We have regularly argued that agency credit cards increased the risk of misuse by individual
officers. In recent times we have audited their use on a number of occasions.

Auditor-General’s Report to Parliament 2003 Volume Two                                                 11
Compliance Review of Credit Card Usage in Universities in New South Wales

In January 1997, this Office tabled in Parliament a performance audit report on ‘The Corporate
Credit Card’. In the following year, a compliance review on the usage of credit cards was
undertaken. Our 1998 audit raised a number of serious concerns and resulted in the Treasury issuing
a Policy and Guidelines Paper called ‘Review of Credit Card Use – Best Practice Guide’ for public
service agencies.
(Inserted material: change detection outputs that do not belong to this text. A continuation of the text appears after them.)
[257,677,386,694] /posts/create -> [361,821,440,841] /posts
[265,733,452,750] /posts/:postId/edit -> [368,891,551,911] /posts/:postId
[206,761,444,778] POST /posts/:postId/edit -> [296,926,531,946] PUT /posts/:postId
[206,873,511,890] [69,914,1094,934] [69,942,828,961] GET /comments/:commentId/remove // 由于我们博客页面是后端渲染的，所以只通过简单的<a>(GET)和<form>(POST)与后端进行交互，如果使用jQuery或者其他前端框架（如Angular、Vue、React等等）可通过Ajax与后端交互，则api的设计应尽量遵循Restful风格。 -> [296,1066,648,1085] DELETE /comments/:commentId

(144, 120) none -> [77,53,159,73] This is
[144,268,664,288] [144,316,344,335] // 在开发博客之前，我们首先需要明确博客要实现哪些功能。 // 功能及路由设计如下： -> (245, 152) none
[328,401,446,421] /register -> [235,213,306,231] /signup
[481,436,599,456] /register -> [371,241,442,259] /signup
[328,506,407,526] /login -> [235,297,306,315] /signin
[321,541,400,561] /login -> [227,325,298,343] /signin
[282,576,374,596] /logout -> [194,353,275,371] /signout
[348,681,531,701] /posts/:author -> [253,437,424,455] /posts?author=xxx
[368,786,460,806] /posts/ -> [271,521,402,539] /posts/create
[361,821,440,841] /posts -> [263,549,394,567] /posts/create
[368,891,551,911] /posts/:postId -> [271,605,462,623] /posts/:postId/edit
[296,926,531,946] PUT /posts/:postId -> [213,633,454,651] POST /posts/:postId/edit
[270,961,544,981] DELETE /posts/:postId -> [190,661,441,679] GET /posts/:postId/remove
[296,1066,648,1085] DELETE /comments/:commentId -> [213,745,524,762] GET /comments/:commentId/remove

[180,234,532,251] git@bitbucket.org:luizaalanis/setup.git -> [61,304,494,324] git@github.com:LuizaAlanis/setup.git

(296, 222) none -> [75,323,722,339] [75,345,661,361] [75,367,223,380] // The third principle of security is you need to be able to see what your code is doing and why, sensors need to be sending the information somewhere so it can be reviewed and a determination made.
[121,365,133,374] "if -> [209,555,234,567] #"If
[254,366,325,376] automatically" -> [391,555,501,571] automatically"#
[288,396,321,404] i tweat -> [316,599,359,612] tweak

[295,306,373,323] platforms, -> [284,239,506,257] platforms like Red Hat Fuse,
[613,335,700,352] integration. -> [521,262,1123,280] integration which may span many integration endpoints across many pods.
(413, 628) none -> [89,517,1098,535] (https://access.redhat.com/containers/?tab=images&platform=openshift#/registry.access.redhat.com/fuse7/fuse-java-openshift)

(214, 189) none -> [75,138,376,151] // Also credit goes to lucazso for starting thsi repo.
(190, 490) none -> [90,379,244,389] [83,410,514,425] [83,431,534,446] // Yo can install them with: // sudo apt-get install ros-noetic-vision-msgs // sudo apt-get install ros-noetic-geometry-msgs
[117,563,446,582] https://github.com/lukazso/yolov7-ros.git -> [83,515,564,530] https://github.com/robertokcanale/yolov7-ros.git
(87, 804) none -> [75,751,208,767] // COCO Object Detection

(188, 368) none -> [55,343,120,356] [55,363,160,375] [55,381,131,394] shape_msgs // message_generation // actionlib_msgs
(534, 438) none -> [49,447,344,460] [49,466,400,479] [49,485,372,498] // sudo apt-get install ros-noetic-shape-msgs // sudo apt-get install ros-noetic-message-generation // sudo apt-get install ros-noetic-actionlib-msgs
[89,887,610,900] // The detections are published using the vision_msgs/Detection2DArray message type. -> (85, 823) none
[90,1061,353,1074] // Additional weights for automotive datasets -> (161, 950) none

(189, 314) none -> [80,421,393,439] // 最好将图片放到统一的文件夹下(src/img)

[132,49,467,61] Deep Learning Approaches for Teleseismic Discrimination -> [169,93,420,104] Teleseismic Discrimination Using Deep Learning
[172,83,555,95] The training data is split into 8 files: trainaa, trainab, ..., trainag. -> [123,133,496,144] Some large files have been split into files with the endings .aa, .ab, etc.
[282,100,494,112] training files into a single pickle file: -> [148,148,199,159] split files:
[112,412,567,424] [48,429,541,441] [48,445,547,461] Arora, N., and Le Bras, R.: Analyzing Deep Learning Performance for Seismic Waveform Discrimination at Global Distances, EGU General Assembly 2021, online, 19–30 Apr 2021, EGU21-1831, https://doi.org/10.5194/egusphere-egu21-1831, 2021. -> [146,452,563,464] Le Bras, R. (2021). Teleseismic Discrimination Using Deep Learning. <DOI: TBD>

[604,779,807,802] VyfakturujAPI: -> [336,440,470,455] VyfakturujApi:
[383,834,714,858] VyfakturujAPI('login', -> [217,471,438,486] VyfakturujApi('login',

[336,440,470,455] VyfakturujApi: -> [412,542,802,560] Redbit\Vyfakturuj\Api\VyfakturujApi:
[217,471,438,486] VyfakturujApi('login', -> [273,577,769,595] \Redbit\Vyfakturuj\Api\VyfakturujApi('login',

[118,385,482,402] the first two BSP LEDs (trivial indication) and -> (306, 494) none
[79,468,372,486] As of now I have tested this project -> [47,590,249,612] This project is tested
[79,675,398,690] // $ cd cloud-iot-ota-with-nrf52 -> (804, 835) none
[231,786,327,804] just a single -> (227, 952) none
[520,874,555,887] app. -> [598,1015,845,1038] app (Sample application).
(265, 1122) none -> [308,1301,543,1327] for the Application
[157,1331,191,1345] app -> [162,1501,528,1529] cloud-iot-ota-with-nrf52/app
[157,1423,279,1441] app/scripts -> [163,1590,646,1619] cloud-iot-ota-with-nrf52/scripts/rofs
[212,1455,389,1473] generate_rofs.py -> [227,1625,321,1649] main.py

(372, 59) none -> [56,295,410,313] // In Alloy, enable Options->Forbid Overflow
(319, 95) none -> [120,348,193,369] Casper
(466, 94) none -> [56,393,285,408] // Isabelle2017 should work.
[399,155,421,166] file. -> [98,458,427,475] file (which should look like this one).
The Guide included a revision of the Treasurer’s Directions, a draft schedule of
cardholder responsibilities and an example of an agency policy document to assist agencies develop
their own policy.

A follow-up audit was conducted in 2001. The sample of agencies for this review included one
university. We noted instances at the university of spending without prior approval, spending on
non-business items and spending not adequately supported by documentation.

The result of the review at the university raised some serious concerns. As a result we decided to
conduct this review at all ten universities during 2002.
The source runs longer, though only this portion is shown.